WHAT TO WORK ON – Using the records that follow, tally the lines containing the word "bottom" and state only the count.

DATA FOR THE TASK –
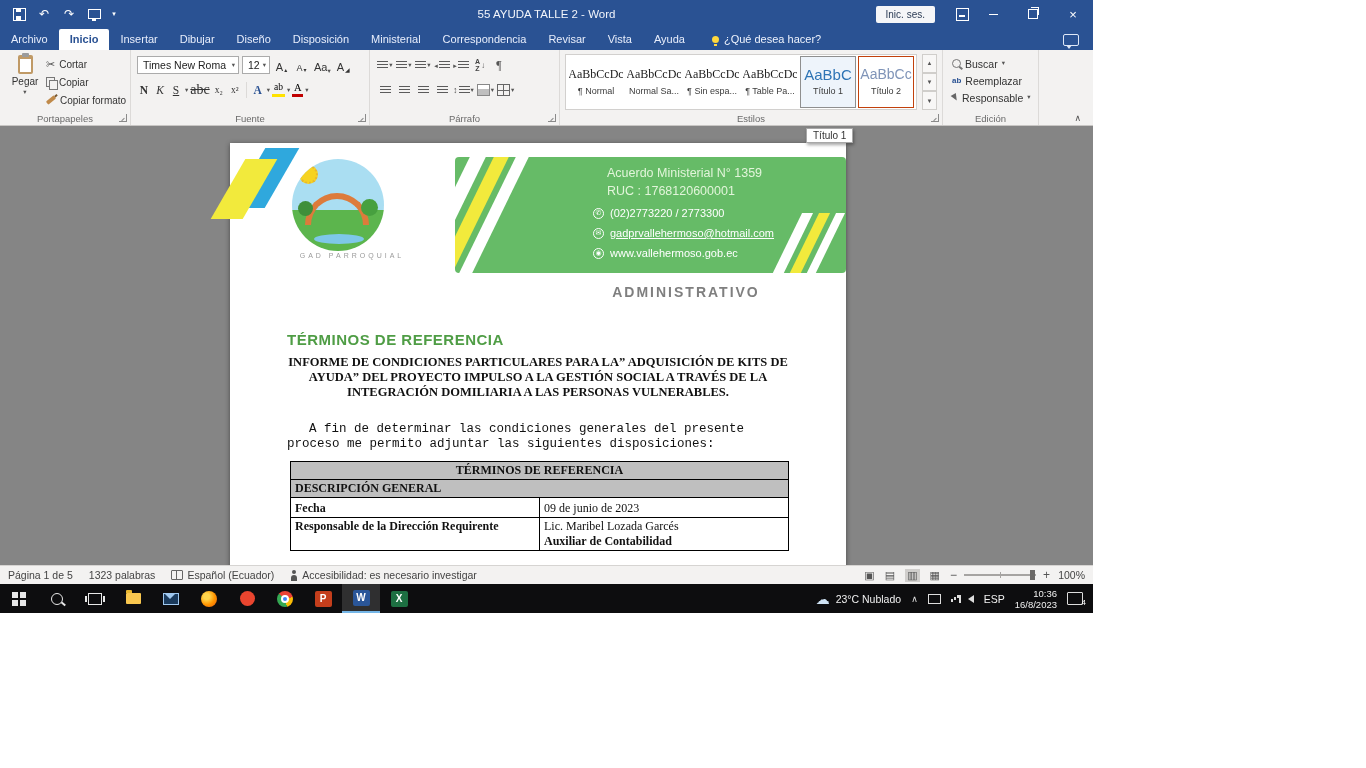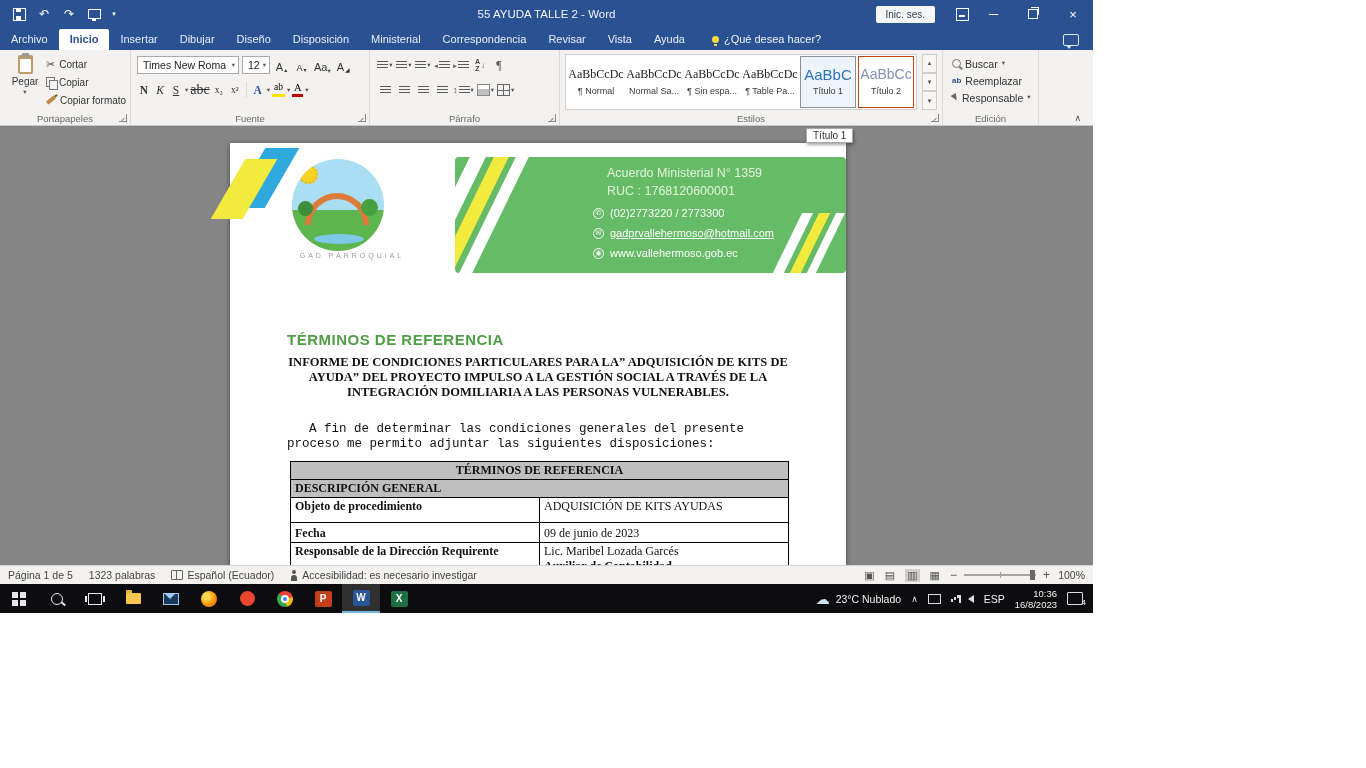--- a/index.html
+++ b/index.html
@@ -506,6 +506,7 @@
                 <span>www.vallehermoso.gob.ec</span>
               </span>
         </div>
+        <div class="adm">ADMINISTRATIVO</div>
       </div>
 
       <div class="doc-title">TÉRMINOS DE REFERENCIA</div>

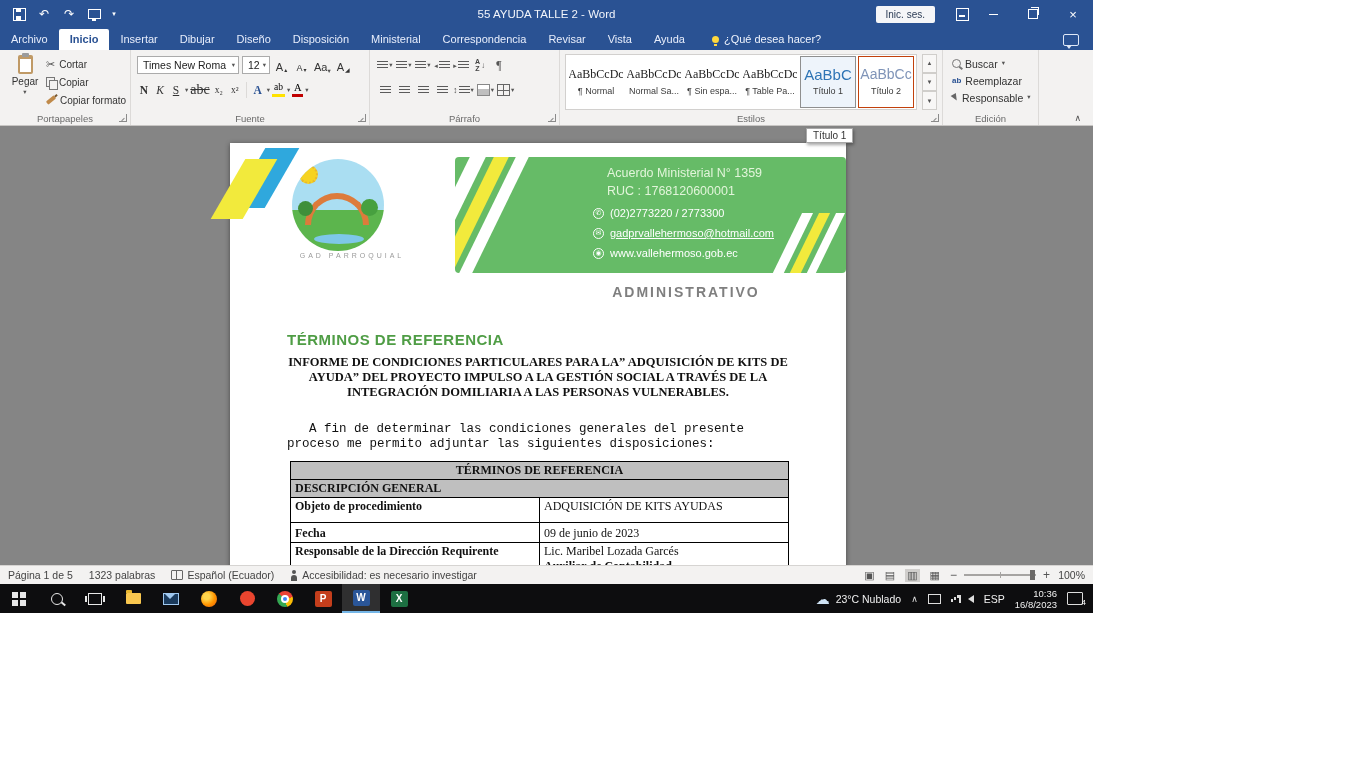--- a/index.html
+++ b/index.html
@@ -521,10 +521,6 @@
         <tr>
                 <td class="t-sub" colspan="2">DESCRIPCIÓN GENERAL</td>
               </tr>
-        <tr class="row-pad">
-          <td class="c-label">Objeto de procedimiento</td>
-          <td>ADQUISICIÓN DE KITS AYUDAS</td>
-        </tr>
         <tr>
           <td class="c-label" style="height:17px;vertical-align:bottom;">Fecha</td>
           <td style="vertical-align:bottom;">09 de junio de 2023</td>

YOUR RESPONSE – 2